Schilling Harald, Heiligenhaus Arnd, Laube Thomas, Bornfeld Norbert, Jurklies Bernhard
University Eye Hospital Essen, Essen, Germany.
Retina. 2005 Feb-Mar;25(2):182-8. doi: 10.1097/00006982-200502000-00011.
To assess the long-term effect of acetazolamide treatment on patients with cystoid macular edema (CME) in the course of intermediate or posterior chronic uveitis and to define those patients who may particularly benefit from the drug.
Fifty-two eyes (45 patients) with chronic uveitic CME were treated with acetazolamide at an initial dosage of 500 mg/d. The effect of treatment was assessed by fluorescein angiography, ophthalmoscopy, visual acuity, and Amsler testing. Therapy was withdrawn when CME did not improve at 3 weeks. In cases with CME improvement, the dosage was gradually tapered.

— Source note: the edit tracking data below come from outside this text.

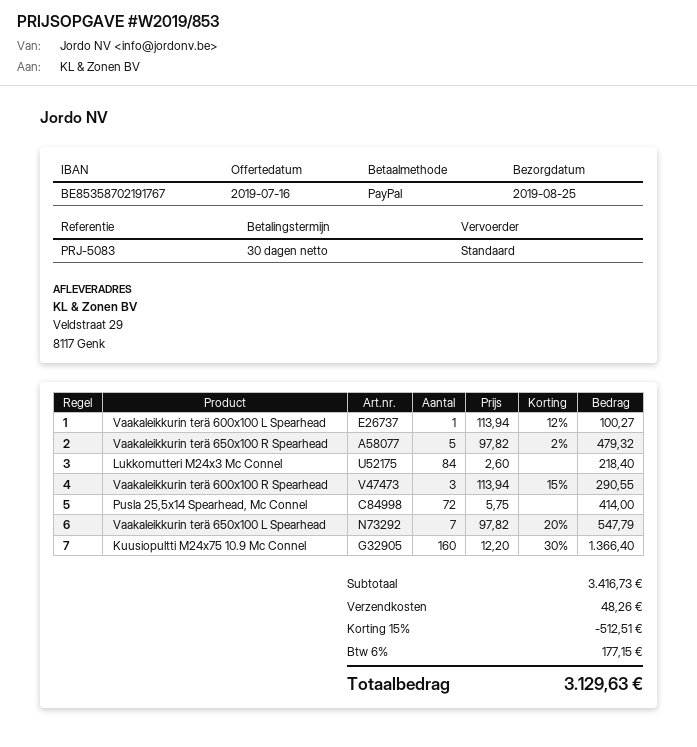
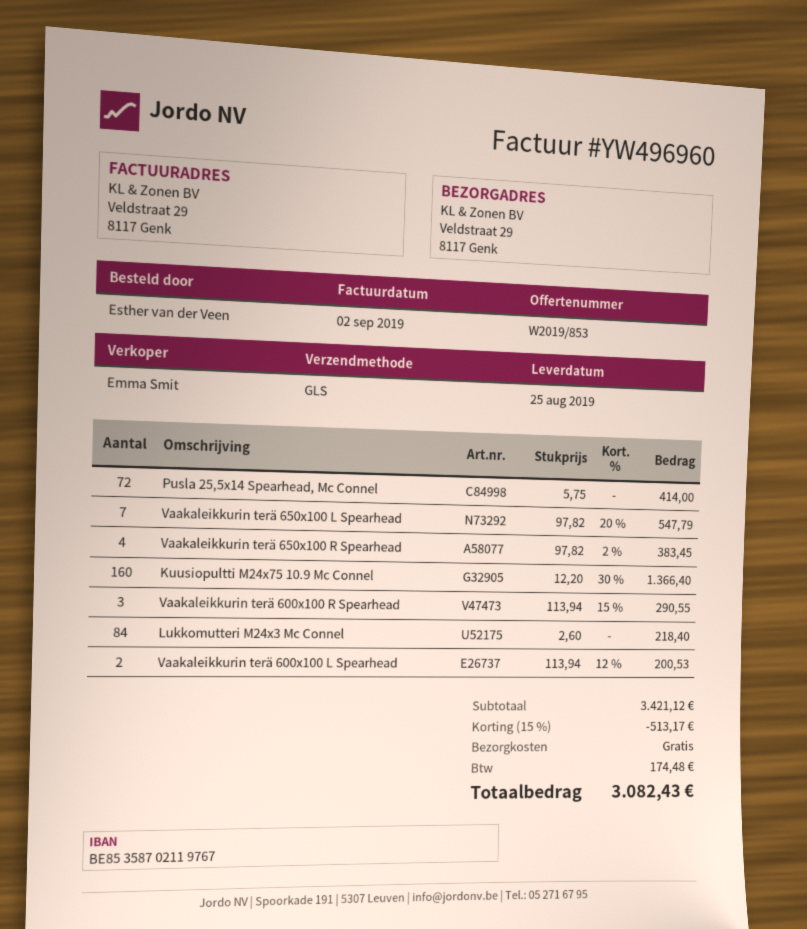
bank account: BE85358702191767 -> BE85358702119767
shipping method: standard -> GLS
Vaakaleikkurin terä 600x100 L Spearhead: 1 x 113.94 - 12% = 100.27 -> 2 x 113.94 - 12% = 200.53
Vaakaleikkurin terä 650x100 R Spearhead: 5 x 97.82 - 2% = 479.32 -> 4 x 97.82 - 2% = 383.45
subtotal: 3416.73 -> 3421.12
discount: 15% = 512.51 -> 15% = 513.17
shipping: 48.26 -> 0.00
tax: 177.15 -> 174.48
total: 3129.63 -> 3082.43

The mean follow-up was 3.1 years (minimum, 1.5 years). Two subgroups were identified: group 1, quiescence of uveitis with acetazolamide as the single therapeutic agent (33 eyes); and group 2, chronically active uveitis requiring additional systemic antiinflammatory drugs (19 eyes). In both groups, visual acuity improvement was statistically significant (group 1, P = 0.012; group 2, P = 0.025). In 12 patients with a stable visual acuity gain, the medication dose could be tapered off completely without any recurrent edema shown by fluorescein angiography after a minimum follow-up of 1 year. Sixteen patients required a maintenance dosage, ranging from 125 to 500 mg daily. No major adverse effects of the medication were observed.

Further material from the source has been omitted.